» **INSTRUCTIONS FOR THE TASK**
Copy out exactly the lines from the first line of the material below through the line containing "- 93% положительных из 192 отзывов за год", and nothing beyond them.

» **SUPPLIED INFORMATION**
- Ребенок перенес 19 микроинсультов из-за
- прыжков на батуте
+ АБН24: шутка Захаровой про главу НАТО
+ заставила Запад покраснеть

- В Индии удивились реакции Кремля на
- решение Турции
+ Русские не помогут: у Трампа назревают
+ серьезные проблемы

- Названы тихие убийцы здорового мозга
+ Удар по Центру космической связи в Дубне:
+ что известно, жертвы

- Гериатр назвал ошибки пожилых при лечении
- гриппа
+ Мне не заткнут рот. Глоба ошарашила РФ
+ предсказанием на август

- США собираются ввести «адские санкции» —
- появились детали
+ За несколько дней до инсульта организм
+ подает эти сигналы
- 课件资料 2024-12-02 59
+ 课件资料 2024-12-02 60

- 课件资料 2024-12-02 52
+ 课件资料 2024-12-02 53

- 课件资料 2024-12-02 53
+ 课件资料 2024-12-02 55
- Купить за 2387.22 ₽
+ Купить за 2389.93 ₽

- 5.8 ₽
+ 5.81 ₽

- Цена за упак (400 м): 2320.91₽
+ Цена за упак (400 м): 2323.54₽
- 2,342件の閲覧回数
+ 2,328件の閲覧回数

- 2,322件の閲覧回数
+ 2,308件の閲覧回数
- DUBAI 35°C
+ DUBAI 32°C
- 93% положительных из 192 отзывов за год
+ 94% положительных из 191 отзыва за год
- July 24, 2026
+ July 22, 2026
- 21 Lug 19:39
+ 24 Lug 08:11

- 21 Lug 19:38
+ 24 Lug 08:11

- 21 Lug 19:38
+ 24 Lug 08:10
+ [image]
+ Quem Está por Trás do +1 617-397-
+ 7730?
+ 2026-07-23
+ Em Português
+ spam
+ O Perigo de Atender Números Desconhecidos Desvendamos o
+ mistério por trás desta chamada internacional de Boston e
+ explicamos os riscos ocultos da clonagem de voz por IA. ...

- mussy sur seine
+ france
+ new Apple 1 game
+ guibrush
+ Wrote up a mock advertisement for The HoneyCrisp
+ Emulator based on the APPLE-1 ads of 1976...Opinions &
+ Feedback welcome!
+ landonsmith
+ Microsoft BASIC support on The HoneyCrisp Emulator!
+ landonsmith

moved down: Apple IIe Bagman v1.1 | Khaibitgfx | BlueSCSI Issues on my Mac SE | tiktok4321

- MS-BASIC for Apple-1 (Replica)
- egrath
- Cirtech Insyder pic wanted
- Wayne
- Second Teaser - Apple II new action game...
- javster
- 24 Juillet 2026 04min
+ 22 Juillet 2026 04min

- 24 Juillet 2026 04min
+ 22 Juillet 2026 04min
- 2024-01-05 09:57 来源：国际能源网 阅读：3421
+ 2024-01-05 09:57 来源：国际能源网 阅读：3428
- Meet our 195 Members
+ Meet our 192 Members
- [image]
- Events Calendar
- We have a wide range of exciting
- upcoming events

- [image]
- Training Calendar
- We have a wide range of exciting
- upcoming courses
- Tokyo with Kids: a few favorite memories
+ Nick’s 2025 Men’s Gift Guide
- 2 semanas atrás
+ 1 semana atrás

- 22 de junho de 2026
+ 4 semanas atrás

» **SOLVED EXERCISE**
- Ребенок перенес 19 микроинсультов из-за
- прыжков на батуте
+ АБН24: шутка Захаровой про главу НАТО
+ заставила Запад покраснеть

- В Индии удивились реакции Кремля на
- решение Турции
+ Русские не помогут: у Трампа назревают
+ серьезные проблемы

- Названы тихие убийцы здорового мозга
+ Удар по Центру космической связи в Дубне:
+ что известно, жертвы

- Гериатр назвал ошибки пожилых при лечении
- гриппа
+ Мне не заткнут рот. Глоба ошарашила РФ
+ предсказанием на август

- США собираются ввести «адские санкции» —
- появились детали
+ За несколько дней до инсульта организм
+ подает эти сигналы
- 课件资料 2024-12-02 59
+ 课件资料 2024-12-02 60

- 课件资料 2024-12-02 52
+ 课件资料 2024-12-02 53

- 课件资料 2024-12-02 53
+ 课件资料 2024-12-02 55
- Купить за 2387.22 ₽
+ Купить за 2389.93 ₽

- 5.8 ₽
+ 5.81 ₽

- Цена за упак (400 м): 2320.91₽
+ Цена за упак (400 м): 2323.54₽
- 2,342件の閲覧回数
+ 2,328件の閲覧回数

- 2,322件の閲覧回数
+ 2,308件の閲覧回数
- DUBAI 35°C
+ DUBAI 32°C
- 93% положительных из 192 отзывов за год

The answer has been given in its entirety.